[Exercise brief]: Could you filter the records below and keep only the lines with the word "font"?

(Dataset excerpts)
++++++

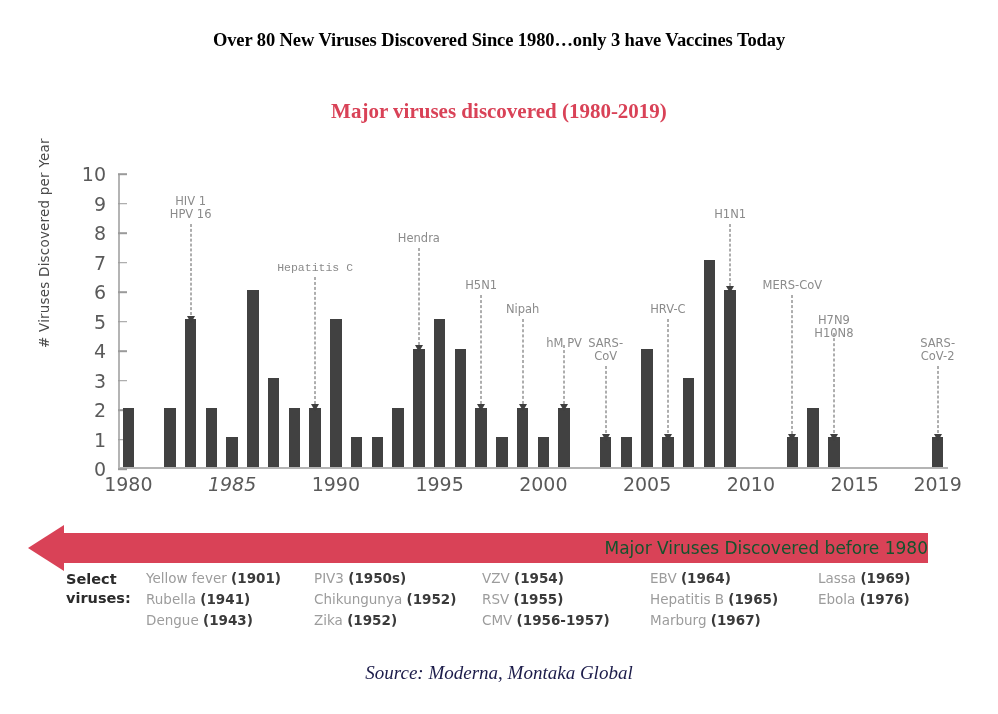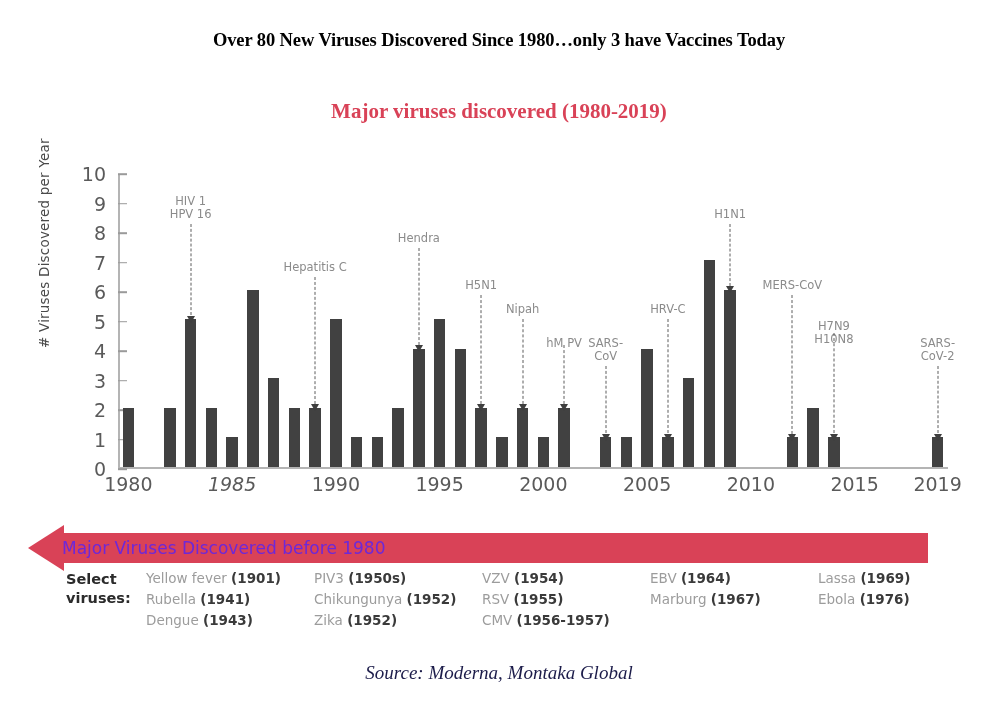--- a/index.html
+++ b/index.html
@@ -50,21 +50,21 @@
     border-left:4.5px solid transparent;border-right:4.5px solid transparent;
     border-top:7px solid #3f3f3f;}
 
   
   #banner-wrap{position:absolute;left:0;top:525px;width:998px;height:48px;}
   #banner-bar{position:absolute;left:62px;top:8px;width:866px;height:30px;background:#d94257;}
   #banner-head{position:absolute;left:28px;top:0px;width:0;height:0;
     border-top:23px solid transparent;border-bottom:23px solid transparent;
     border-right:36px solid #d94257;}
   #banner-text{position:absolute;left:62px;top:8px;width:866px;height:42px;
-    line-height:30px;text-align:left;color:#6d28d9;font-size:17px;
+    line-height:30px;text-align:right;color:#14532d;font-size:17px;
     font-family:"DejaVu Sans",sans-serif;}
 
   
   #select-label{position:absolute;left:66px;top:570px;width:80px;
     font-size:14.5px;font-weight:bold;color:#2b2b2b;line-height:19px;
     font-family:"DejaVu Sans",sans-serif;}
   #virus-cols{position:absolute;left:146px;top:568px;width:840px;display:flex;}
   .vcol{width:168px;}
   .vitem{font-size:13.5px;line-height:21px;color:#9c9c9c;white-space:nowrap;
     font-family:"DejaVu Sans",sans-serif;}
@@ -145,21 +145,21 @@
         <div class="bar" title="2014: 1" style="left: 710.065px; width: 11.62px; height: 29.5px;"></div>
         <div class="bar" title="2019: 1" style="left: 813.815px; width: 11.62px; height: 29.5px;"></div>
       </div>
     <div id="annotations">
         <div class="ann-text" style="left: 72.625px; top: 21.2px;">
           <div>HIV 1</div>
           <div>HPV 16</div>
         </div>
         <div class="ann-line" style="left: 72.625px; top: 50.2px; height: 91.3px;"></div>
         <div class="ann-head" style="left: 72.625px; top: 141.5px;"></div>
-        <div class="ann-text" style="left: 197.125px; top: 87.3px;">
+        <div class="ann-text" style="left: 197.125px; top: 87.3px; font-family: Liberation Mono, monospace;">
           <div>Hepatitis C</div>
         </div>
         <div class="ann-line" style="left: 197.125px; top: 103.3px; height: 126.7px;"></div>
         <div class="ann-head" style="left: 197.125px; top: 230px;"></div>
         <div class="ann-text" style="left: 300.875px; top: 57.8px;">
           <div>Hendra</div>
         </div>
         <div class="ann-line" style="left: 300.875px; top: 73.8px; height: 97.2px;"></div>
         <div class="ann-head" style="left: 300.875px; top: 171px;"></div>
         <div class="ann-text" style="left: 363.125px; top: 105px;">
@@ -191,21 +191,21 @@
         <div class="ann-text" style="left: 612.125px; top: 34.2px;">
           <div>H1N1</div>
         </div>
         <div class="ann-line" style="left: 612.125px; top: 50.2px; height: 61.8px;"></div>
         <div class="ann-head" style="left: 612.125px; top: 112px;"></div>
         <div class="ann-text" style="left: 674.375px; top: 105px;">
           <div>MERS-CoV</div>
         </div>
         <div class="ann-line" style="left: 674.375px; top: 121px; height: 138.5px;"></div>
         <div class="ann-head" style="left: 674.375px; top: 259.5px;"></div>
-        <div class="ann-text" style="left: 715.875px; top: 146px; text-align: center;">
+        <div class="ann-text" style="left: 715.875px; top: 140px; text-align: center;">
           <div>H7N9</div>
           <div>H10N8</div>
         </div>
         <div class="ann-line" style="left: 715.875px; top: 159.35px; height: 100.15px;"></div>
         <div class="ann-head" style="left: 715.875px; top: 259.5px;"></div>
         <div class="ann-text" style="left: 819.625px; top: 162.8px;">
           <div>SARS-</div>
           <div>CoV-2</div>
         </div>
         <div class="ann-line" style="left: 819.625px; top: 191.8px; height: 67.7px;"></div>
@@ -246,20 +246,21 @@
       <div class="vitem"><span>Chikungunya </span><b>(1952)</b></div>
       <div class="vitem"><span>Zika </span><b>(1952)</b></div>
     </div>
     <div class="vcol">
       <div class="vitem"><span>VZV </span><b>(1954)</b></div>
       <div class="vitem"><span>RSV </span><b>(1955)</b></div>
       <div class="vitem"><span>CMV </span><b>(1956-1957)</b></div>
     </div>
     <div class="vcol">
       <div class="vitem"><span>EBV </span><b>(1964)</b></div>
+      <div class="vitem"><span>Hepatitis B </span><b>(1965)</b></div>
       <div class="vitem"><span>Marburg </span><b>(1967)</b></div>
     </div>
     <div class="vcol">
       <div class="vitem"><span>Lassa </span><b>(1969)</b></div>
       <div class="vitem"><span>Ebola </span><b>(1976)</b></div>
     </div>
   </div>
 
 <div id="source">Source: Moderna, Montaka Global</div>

++++++

[Exercise result]:
-    line-height:30px;text-align:left;color:#6d28d9;font-size:17px;
+    line-height:30px;text-align:right;color:#14532d;font-size:17px;
     font-family:"DejaVu Sans",sans-serif;}
     font-size:14.5px;font-weight:bold;color:#2b2b2b;line-height:19px;
     font-family:"DejaVu Sans",sans-serif;}
   .vitem{font-size:13.5px;line-height:21px;color:#9c9c9c;white-space:nowrap;
     font-family:"DejaVu Sans",sans-serif;}
+        <div class="ann-text" style="left: 197.125px; top: 87.3px; font-family: Liberation Mono, monospace;">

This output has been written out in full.